*Data for processing*
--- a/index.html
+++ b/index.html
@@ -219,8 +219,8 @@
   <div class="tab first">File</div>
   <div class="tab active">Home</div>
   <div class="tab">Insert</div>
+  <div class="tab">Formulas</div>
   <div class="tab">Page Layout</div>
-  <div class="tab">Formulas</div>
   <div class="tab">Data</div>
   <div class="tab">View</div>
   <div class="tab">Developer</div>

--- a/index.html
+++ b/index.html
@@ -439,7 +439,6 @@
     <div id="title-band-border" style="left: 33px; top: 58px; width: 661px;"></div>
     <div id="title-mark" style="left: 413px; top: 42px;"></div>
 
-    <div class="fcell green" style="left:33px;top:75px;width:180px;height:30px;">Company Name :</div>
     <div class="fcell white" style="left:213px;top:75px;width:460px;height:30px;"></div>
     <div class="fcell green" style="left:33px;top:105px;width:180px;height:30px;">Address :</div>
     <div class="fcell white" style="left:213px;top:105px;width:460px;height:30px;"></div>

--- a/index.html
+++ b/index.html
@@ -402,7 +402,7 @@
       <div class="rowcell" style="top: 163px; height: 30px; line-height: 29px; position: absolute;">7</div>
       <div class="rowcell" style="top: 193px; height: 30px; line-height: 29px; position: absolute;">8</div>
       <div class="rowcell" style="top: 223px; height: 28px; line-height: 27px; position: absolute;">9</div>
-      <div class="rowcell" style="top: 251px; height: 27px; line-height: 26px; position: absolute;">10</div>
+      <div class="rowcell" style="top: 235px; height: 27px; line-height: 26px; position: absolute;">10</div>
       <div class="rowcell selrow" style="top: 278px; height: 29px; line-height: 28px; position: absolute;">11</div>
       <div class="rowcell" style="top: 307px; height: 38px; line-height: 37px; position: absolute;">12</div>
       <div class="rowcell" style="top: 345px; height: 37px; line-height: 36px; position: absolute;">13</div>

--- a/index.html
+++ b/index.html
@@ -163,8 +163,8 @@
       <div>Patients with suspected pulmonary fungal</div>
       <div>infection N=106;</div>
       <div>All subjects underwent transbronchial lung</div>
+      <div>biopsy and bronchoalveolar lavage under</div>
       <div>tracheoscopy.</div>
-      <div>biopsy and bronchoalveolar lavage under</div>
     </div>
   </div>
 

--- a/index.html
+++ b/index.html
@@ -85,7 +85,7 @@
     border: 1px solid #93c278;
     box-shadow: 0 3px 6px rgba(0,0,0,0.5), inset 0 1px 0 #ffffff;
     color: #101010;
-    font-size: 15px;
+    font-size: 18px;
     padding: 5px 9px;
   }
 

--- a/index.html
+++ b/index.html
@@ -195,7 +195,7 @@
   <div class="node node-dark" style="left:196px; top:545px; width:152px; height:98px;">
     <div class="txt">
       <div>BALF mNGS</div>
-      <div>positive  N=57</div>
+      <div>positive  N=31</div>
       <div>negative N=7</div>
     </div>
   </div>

*Work task*
Return all lines from the data that include the string "white".

*The completed task*
     <div class="fcell white" style="left:213px;top:75px;width:460px;height:30px;"></div>
     <div class="fcell white" style="left:213px;top:105px;width:460px;height:30px;"></div>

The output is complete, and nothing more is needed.